> DIRECTIONS:
All lines of the entries with "action" in them must be listed.

***** INFORMATION GIVEN *****

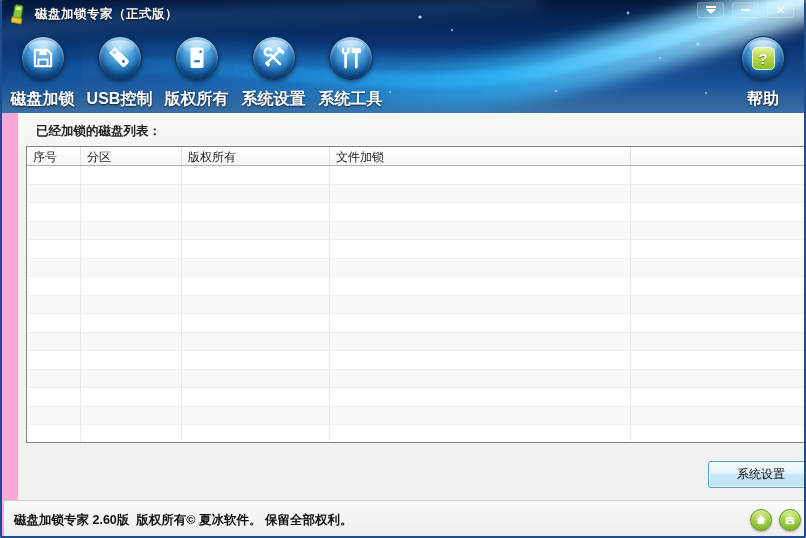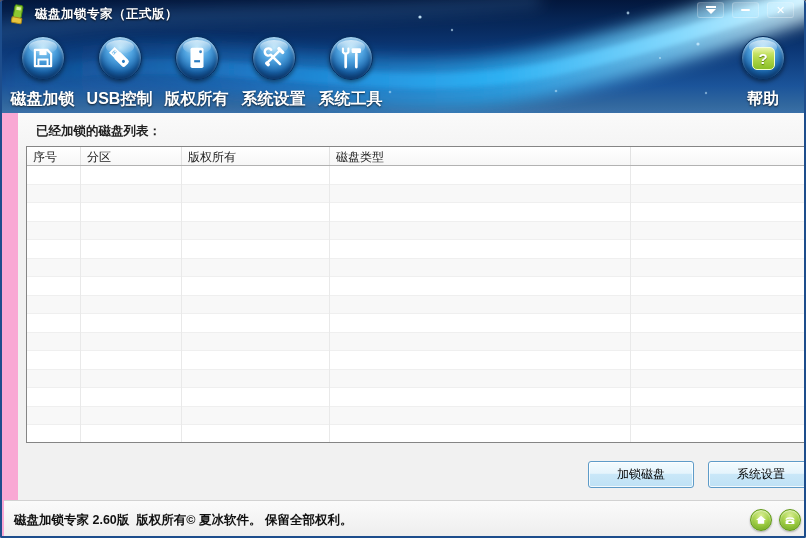--- a/index.html
+++ b/index.html
@@ -205,21 +205,21 @@
   </div>
 
   <div class="content">
     <div class="section-label">已经加锁的磁盘列表：</div>
 
     <div class="disk-table">
       <div class="thead">
         <div class="th c0">序号</div>
         <div class="th c1">分区</div>
         <div class="th c2">版权所有</div>
-        <div class="th c3">磁盘类型</div>
+        <div class="th c3">文件加锁</div>
         <div class="th c4"></div>
       </div>
       <div class="tbody">
         <div class="vline v0"></div>
         <div class="vline v1"></div>
         <div class="vline v2"></div>
         <div class="vline v3"></div>
       <div class="trow"></div>
           <div class="trow alt"></div>
           <div class="trow"></div>
@@ -231,21 +231,20 @@
           <div class="trow"></div>
           <div class="trow alt"></div>
           <div class="trow"></div>
           <div class="trow alt"></div>
           <div class="trow"></div>
           <div class="trow alt"></div>
           <div class="trow"></div>
         </div>
     </div>
 
-    <button class="action-btn btn-lock">加锁磁盘</button>
     <button class="action-btn btn-unlock">系统设置</button>
   </div>
 
   <div class="statusbar">
     <span class="status-text">磁盘加锁专家 2.60版  版权所有© 夏冰软件。 保留全部权利。</span>
     <div class="status-icons">
       <div class="gcircle">
         <svg width="14" height="14" viewBox="0 0 24 24">
             <path d="M12 4.5l8.5 7.5h-3v6.5h-11V12h-3z" fill="#fff"></path>
           </svg>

*****

> ANSWER SECTION:
-    <button class="action-btn btn-lock">加锁磁盘</button>
     <button class="action-btn btn-unlock">系统设置</button>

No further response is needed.